## TASK INPUT

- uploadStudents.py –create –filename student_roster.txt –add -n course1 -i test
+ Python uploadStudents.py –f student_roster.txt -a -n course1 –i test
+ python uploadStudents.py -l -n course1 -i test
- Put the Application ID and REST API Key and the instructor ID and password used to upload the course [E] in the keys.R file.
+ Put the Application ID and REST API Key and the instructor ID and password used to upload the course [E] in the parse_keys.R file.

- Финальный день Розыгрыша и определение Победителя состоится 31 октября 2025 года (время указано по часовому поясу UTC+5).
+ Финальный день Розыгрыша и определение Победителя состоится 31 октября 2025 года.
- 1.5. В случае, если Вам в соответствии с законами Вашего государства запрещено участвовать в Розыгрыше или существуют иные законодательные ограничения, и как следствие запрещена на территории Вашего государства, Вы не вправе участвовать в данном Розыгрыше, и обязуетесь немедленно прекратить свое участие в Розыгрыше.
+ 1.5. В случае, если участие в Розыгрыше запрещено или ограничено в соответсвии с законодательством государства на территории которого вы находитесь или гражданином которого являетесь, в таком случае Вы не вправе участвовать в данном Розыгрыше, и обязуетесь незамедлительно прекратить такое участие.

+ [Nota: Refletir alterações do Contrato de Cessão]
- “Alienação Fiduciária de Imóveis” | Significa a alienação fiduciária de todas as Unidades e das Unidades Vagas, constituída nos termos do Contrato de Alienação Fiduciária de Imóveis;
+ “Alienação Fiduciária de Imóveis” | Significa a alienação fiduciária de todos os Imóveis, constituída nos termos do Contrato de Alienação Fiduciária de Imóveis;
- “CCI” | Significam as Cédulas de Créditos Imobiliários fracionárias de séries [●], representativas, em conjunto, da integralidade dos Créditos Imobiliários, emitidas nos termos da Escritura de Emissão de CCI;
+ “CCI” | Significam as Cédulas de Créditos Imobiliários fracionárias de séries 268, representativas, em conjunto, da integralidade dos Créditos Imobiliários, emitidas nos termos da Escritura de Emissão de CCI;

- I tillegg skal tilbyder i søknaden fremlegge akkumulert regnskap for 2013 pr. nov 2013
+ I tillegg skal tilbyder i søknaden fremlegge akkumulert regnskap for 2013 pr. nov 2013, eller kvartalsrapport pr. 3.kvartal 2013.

## TO DO
For each line of the listing that holds the word "Fiduciária", show that line.

## RESPONSE TO THE EXERCISE
- “Alienação Fiduciária de Imóveis” | Significa a alienação fiduciária de todas as Unidades e das Unidades Vagas, constituída nos termos do Contrato de Alienação Fiduciária de Imóveis;
+ “Alienação Fiduciária de Imóveis” | Significa a alienação fiduciária de todos os Imóveis, constituída nos termos do Contrato de Alienação Fiduciária de Imóveis;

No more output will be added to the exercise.